[User interface change data]
▬▬▬▬▬▬
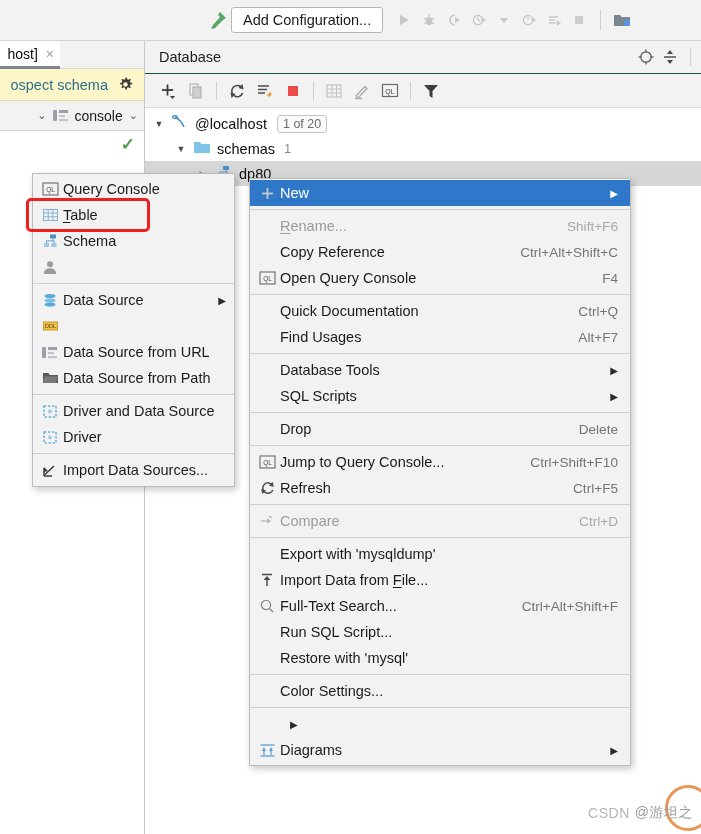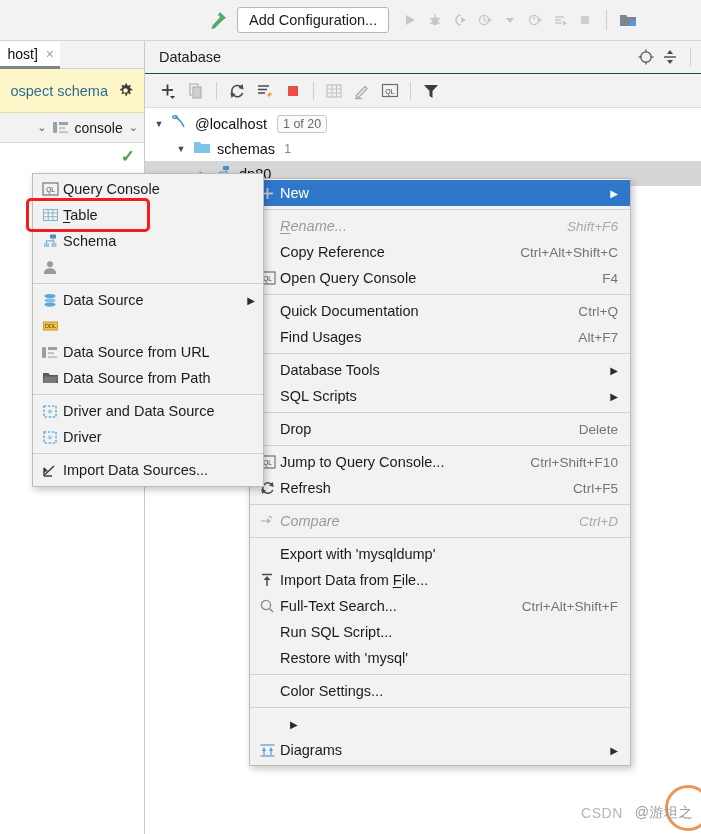--- a/index.html
+++ b/index.html
@@ -20,21 +20,20 @@
   }
   #top-toolbar .tb-left-fill { width: 205px; height: 100%; background: #f2f2f2; }
   .hammer-icon { width: 26px; height: 26px; position: relative; }
   .hammer-icon svg { display:block; }
   .add-config-btn {
     height: 26px; padding: 0 11px;
     background: #ffffff;
     border: 1px solid #b6b6b6; border-radius: 3px;
     display: flex; align-items: center;
     font-size: 14.5px; color: #1a1a1a;
-    margin-left: 6px;
     white-space: nowrap;
   }
   .run-icons { display: flex; align-items: center; gap: 3px; margin-left: 10px; }
   .run-icons .ricon { width: 22px; height: 22px; display:flex; align-items:center; justify-content:center; opacity: .42; }
   .tb-sep { width:1px; height:20px; background:#cdcdcd; margin: 0 7px; }
 
   
   #left-panel {
     position: absolute; left: 0; top: 41px; width: 145px; height: 793px;
     background: #a21caf;
@@ -48,21 +47,21 @@
     position: absolute; left: -54px; top: 0; width: 114px; height: 28px;
     background: #ffffff;
     border-bottom: 3px solid #7d8590;
     display: flex; align-items: center; justify-content: flex-end;
     padding-right: 6px; gap: 8px;
     font-size: 14px; color: #0b0b0b;
   }
   .tab-close { color: #a0a0a0; font-size: 14px; line-height: 1; }
 
   .yellow-banner {
-    height: 44px; background: #fdf6c8;
+    height: 32px; background: #fdf6c8;
     border-bottom: 1px solid #e3dca8;
     display: flex; align-items: center; justify-content: flex-end;
     padding-right: 10px; gap: 9px;
     font-size: 14.5px; color: #2e6f8e;
     overflow: hidden;
   }
   .gear-icon svg { display: block; }
 
   .console-row {
     height: 30px; background: #f2f2f2;
@@ -144,28 +143,28 @@
     height: 26px; display: flex; align-items: center;
     padding-left: 4px; padding-right: 12px;
     position: relative;
   }
   .mi .mi-icon { width: 26px; min-width:26px; display:flex; align-items:center; justify-content:center; }
   .mi .mi-label { flex: 1; white-space: nowrap; }
   .mi .mi-accel { color: #757575; font-size: 13.6px; white-space: nowrap; }
   .mi .mi-arrow { color: #2b2b2b; font-size: 10px; margin-left: 10px; }
   .mi.selected { background: #2f77c9; color: #ffffff; }
   .mi.selected .mi-arrow { color: #ffffff; }
-  .mi.disabled { color: #9b9b9b; font-style: italic; }
+  .mi.disabled { color: #9b9b9b; }
   .mi.disabled .mi-accel { color: #a9a9a9; }
   .mi-sep { height: 1px; background: #d0d0d0; margin: 3px 0; }
   .uline { text-decoration: underline; text-underline-offset: 2px; }
 
   
   #submenu {
-    position: absolute; left: 32px; top: 173px; width: 232px;
+    position: absolute; left: 32px; top: 173px; width: 203px;
     background: #f2f2f2;
     border: 1px solid #bcbcbc;
     box-shadow: 2px 3px 7px rgba(0,0,0,.22);
     font-size: 14.5px; color: #1b1b1b;
     padding: 2px 0 3px 0;
     z-index: 5;
   }
   #submenu .mi { padding-right: 8px; }
 
   
@@ -178,21 +177,21 @@
   
   .stray-m {
     position: absolute; left: 32px; top: 201px; z-index: 3;
     font-family: "Liberation Serif", serif;
     font-size: 19px; color: #2b2b2b; font-style: italic;
   }
 
   
   #watermark {
     position: absolute; right: 8px; bottom: 12px;
-    display: flex; align-items: center; gap: 12px;
+    display: flex; align-items: center; gap: 5px;
     font-size: 14px; color: #b5b5b5; letter-spacing: .5px;
     z-index: 20;
   }
   #watermark .wm-handle { color: #9a9a9a; font-size: 14px; }
   #watermark .wm-blob {
     position: absolute; right: -18px; bottom: -9px;
     width: 46px; height: 46px;
     border: 3px solid #e8833a; border-radius: 50%;
     background: #ffffff; opacity: .85; z-index: -1;
   }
▬▬▬▬▬▬
PROBLEM TO SOLVE: Could the data above be copied out exactly, with no pictures kept?

ANSWER BOX:
--- a/index.html
+++ b/index.html
@@ -20,21 +20,20 @@
   }
   #top-toolbar .tb-left-fill { width: 205px; height: 100%; background: #f2f2f2; }
   .hammer-icon { width: 26px; height: 26px; position: relative; }
   .hammer-icon svg { display:block; }
   .add-config-btn {
     height: 26px; padding: 0 11px;
     background: #ffffff;
     border: 1px solid #b6b6b6; border-radius: 3px;
     display: flex; align-items: center;
     font-size: 14.5px; color: #1a1a1a;
-    margin-left: 6px;
     white-space: nowrap;
   }
   .run-icons { display: flex; align-items: center; gap: 3px; margin-left: 10px; }
   .run-icons .ricon { width: 22px; height: 22px; display:flex; align-items:center; justify-content:center; opacity: .42; }
   .tb-sep { width:1px; height:20px; background:#cdcdcd; margin: 0 7px; }
 
   
   #left-panel {
     position: absolute; left: 0; top: 41px; width: 145px; height: 793px;
     background: #a21caf;
@@ -48,21 +47,21 @@
     position: absolute; left: -54px; top: 0; width: 114px; height: 28px;
     background: #ffffff;
     border-bottom: 3px solid #7d8590;
     display: flex; align-items: center; justify-content: flex-end;
     padding-right: 6px; gap: 8px;
     font-size: 14px; color: #0b0b0b;
   }
   .tab-close { color: #a0a0a0; font-size: 14px; line-height: 1; }
 
   .yellow-banner {
-    height: 44px; background: #fdf6c8;
+    height: 32px; background: #fdf6c8;
     border-bottom: 1px solid #e3dca8;
     display: flex; align-items: center; justify-content: flex-end;
     padding-right: 10px; gap: 9px;
     font-size: 14.5px; color: #2e6f8e;
     overflow: hidden;
   }
   .gear-icon svg { display: block; }
 
   .console-row {
     height: 30px; background: #f2f2f2;
@@ -144,28 +143,28 @@
     height: 26px; display: flex; align-items: center;
     padding-left: 4px; padding-right: 12px;
     position: relative;
   }
   .mi .mi-icon { width: 26px; min-width:26px; display:flex; align-items:center; justify-content:center; }
   .mi .mi-label { flex: 1; white-space: nowrap; }
   .mi .mi-accel { color: #757575; font-size: 13.6px; white-space: nowrap; }
   .mi .mi-arrow { color: #2b2b2b; font-size: 10px; margin-left: 10px; }
   .mi.selected { background: #2f77c9; color: #ffffff; }
   .mi.selected .mi-arrow { color: #ffffff; }
-  .mi.disabled { color: #9b9b9b; font-style: italic; }
+  .mi.disabled { color: #9b9b9b; }
   .mi.disabled .mi-accel { color: #a9a9a9; }
   .mi-sep { height: 1px; background: #d0d0d0; margin: 3px 0; }
   .uline { text-decoration: underline; text-underline-offset: 2px; }
 
   
   #submenu {
-    position: absolute; left: 32px; top: 173px; width: 232px;
+    position: absolute; left: 32px; top: 173px; width: 203px;
     background: #f2f2f2;
     border: 1px solid #bcbcbc;
     box-shadow: 2px 3px 7px rgba(0,0,0,.22);
     font-size: 14.5px; color: #1b1b1b;
     padding: 2px 0 3px 0;
     z-index: 5;
   }
   #submenu .mi { padding-right: 8px; }
 
   
@@ -178,21 +177,21 @@
   
   .stray-m {
     position: absolute; left: 32px; top: 201px; z-index: 3;
     font-family: "Liberation Serif", serif;
     font-size: 19px; color: #2b2b2b; font-style: italic;
   }
 
   
   #watermark {
     position: absolute; right: 8px; bottom: 12px;
-    display: flex; align-items: center; gap: 12px;
+    display: flex; align-items: center; gap: 5px;
     font-size: 14px; color: #b5b5b5; letter-spacing: .5px;
     z-index: 20;
   }
   #watermark .wm-handle { color: #9a9a9a; font-size: 14px; }
   #watermark .wm-blob {
     position: absolute; right: -18px; bottom: -9px;
     width: 46px; height: 46px;
     border: 3px solid #e8833a; border-radius: 50%;
     background: #ffffff; opacity: .85; z-index: -1;
   }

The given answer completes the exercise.